The ED209 exam is a little peculiar in that of the three questions on the paper, we’ve already been given one (it ain’t as easy as that sounds!) which means that we’ve “only” to choose two more from the six on offer on the day. Unfortunately, it’s not a straight 2 from 6 as you’ve to answer one question on two of the three books on the course.

I find that the seen question is throwing something of a wobbler with my revision. The idea is that you basically treat that question as though it were the seventh assignment which is fine, except that it means you’ve to try and learn off the text of the answer so that you can write it out on the day which seems a bit daft. Not only that, but you’ve to write it, not type it as with the other assignments which also introduces the problem that you need to work out just how much you can write in about an hour.

Slightly odd at this point is that I’ll be branching off into a number of biology courses for a while and leaving the psychology behind for a bit. What’s coming up right away is the Human Biology course (SK277) which looks really interesting and, so far, relatively doable despite it being my first biology course in a very long time indeed. That’ll be followed by Biological Psychology (SD226) which looks like an interesting mix of biology and psychology. Then there’s the summer school: Investigative Biology (SXR270) to round out the coming year.

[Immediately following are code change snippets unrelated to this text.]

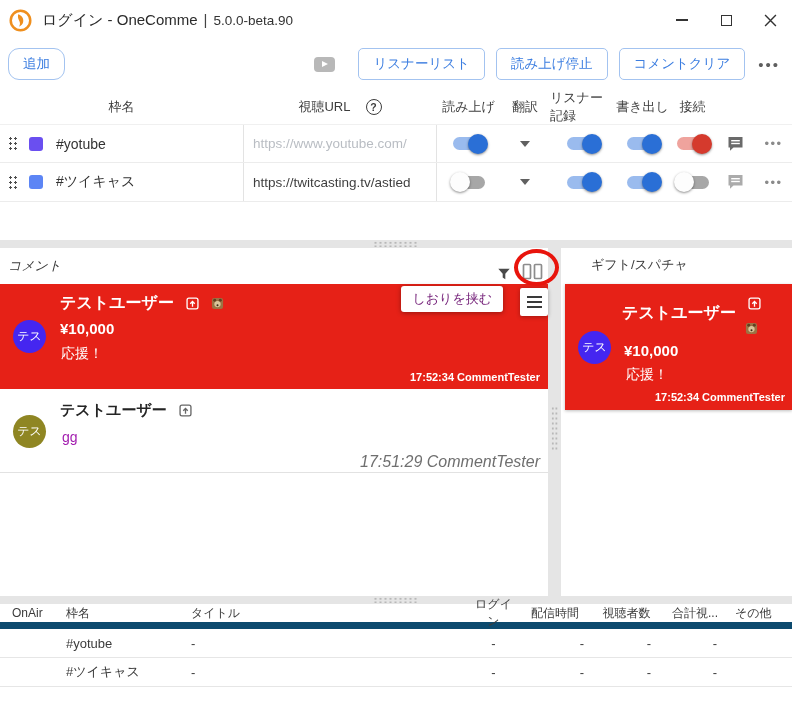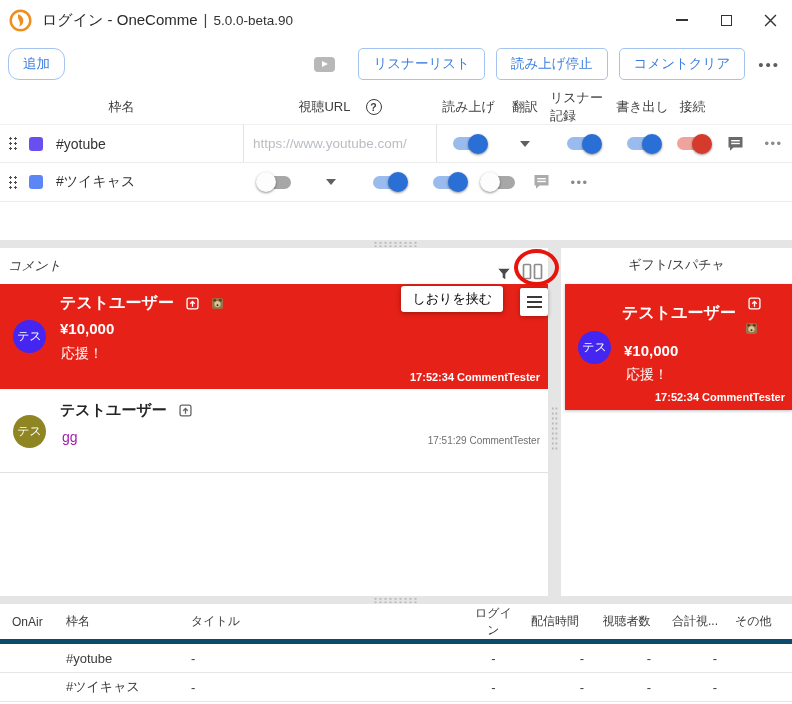--- a/index.html
+++ b/index.html
@@ -74,63 +74,63 @@
   
   .panels { position:absolute; top:248px; left:0; width:792px; height:348px; }
   .left-panel { position:absolute; left:0; top:0; width:548px; height:348px; background:#fff; }
   .v-divider { position:absolute; left:548px; top:0; width:13px; height:348px; background:#e5e5e5; display:flex; justify-content:center; }
   .v-grip { width:7px; height:46px; margin-top:158px;
             background-image:radial-gradient(circle,#b8b8b8 1px,transparent 1.2px); background-size:3.6px 5px; }
   .right-panel { position:absolute; left:561px; top:0; width:231px; height:348px; background:#fff; }
 
   .panel-header { position:relative; height:36px; font-size:13px; color:#3a3a3a; }
   .left-panel .panel-header { line-height:36px; padding-left:8px;font-style:italic; }
-  .right-panel .panel-header { line-height:34px; text-align:center; }
+  .right-panel .panel-header { line-height:34px; text-align:left;margin-left:30px; }
   .filter-icon { position:absolute; right:37px; top:11px; }
   .columns-icon { position:absolute; right:5px; top:10px; }
   .annotation-circle { position:absolute; left:514px; top:1px; width:45px; height:37px;
                        border:4.5px solid #e8140c; border-radius:50%; z-index:60; pointer-events:none; }
 
   
   .sc-card { position:relative; width:548px; height:105px; color:#fff; }
   .avatar { border-radius:50%; color:#fff; display:flex; align-items:center; justify-content:center;
             font-size:12px; width:33px; height:33px; }
   .sc-card .avatar { position:absolute; left:13px; top:36px; }
   .card-name-row { position:absolute; left:60px; top:9px; display:flex; align-items:center; gap:11px; }
   .card-name { font-size:16px; font-weight:bold; }
   .card-amount { position:absolute; left:60px; top:36px; font-size:15px; font-weight:bold; }
   .card-msg { position:absolute; left:61px; top:61px; font-size:14px; }
   .card-meta { position:absolute; right:8px; bottom:6px; font-size:11px; font-weight:bold; }
-  .bookmark-tooltip { position:absolute; top:2px; right:45px; background:#fff; color:#000000; font-size:13px;
+  .bookmark-tooltip { position:absolute; top:2px; right:45px; background:#fff; color:#701a75; font-size:13px;
                       padding:4px 11px; border-radius:3px; box-shadow:0 1px 5px rgba(0,0,0,.35); z-index:20; }
   .menu-btn { position:absolute; top:4px; right:0px; width:28px; height:28px; background:#fff; border-radius:2px;
               box-shadow:0 1px 4px rgba(0,0,0,.3); display:flex; flex-direction:column; gap:3px;
               align-items:center; justify-content:center; z-index:19; }
   .menu-btn span { width:15px; height:2px; background:#3a3a3a; }
 
   .comment-item { position:relative; height:84px; border-bottom:1px solid #e2e2e2; }
   .comment-item .avatar { position:absolute; left:13px; top:26px; }
   .comment-item .card-name-row { top:12px; color:#555; }
   .comment-item .card-name { font-size:15px; color:#242424; }
   .comment-item .c-msg { position:absolute; left:62px; top:40px; font-size:14px; color:#a21caf; }
-  .comment-item .c-meta { position:absolute; right:8px; bottom:26px; font-size:10px; color:#6f6f6f; }
+  .comment-item .c-meta { position:absolute; right:8px; bottom:1px; font-size:16px; color:#6f6f6f;font-style:italic; }
 
   .gift-card { position:relative; margin-left:4px; width:227px; height:126px; color:#fff; box-shadow:0 1px 3px rgba(0,0,0,.25); }
   .gift-card .avatar { position:absolute; left:13px; top:47px; }
   .gift-card .g-name { position:absolute; left:57px; top:19px; font-size:16px; font-weight:bold; white-space:nowrap; }
   .gift-card .g-popup { position:absolute; top:12px; right:30px; }
   .gift-card .g-badge { position:absolute; top:38px; right:34px; }
   .gift-card .g-amount { position:absolute; left:59px; top:58px; font-size:15px; font-weight:bold; }
   .gift-card .g-msg { position:absolute; left:61px; top:82px; font-size:14px; }
   .gift-card .g-meta { position:absolute; right:7px; bottom:7px; font-size:11px; font-weight:bold; }
 
   
   .bottom-table { position:absolute; top:604px; left:0; width:792px; font-size:12.5px; color:#3b3b3b; }
   .bt-row { display:flex; align-items:center; height:29px; border-bottom:1px solid #e6e6e6; }
-  .bt-head { height:40px; border-bottom:5px solid #0c4a6e; font-size:12px; }
+  .bt-head { height:25px; border-bottom:7px solid #0c4a6e; font-size:12px; }
   .bt-c1 { width:58px; padding-left:12px; } .bt-c2 { width:127px; padding-left:8px; }
   .bt-c3 { width:275px; padding-left:6px; } .bt-c4 { width:57px; padding-left:10px;text-align:center; }
   .bt-c5 { width:76px; text-align:center; } .bt-c6 { width:67px; text-align:center; }
   .bt-c7 { width:65px; padding-left:12px; } .bt-c8 { width:67px; padding-left:10px; }
   .bt-row:not(.bt-head) .bt-c5, .bt-row:not(.bt-head) .bt-c6 { text-align:right; padding-right:9px; }
   .bt-row:not(.bt-head) .bt-c7 { text-align:right; padding-left:0; padding-right:8px; }
   .bt-row:not(.bt-head) { font-size:13px; }
 </style>
 </head>
 <body>
@@ -238,20 +238,23 @@
           <span class="row-more">•••</span>
         </div>
     </div>
 
     <div class="conn-row">
       <div class="c-name">
         <span class="drag-dots"></span>
         <span class="swatch" style="background: rgb(92, 133, 245);"></span>
         <span class="row-name">#ツイキャス</span>
       </div>
+      <div class="c-url">
+          <input class="url-input" value="https://twitcasting.tv/astied" style="">
+        </div>
       <div class="c-sp cell-center">
           <span class="switch"></span>
         </div>
       <div class="c-tr cell-center">
           <span class="caret"></span>
         </div>
       <div class="c-rec cell-center">
           <span class="switch on"></span>
         </div>
       <div class="c-ex cell-center">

After that it’s the usual hazy plan at the moment. In theory, I should be doing Exploring Psychology in October but if the biology courses turn out to be as interesting as they appear to be from this distance then I’m thinking of continuing on with Infectious Disease (S320) and its residential, Molecular Basis of Human Disease (SXR376). Possibilities following that include another sequence of biology courses in the form of a new one starting that October, followed by Molecular and Cell Biology (S377) and finally Plants, Pigments and Light (SXR376) if it gets the rumoured extention in its life. And then it would be back into the psychology. But we’ll see.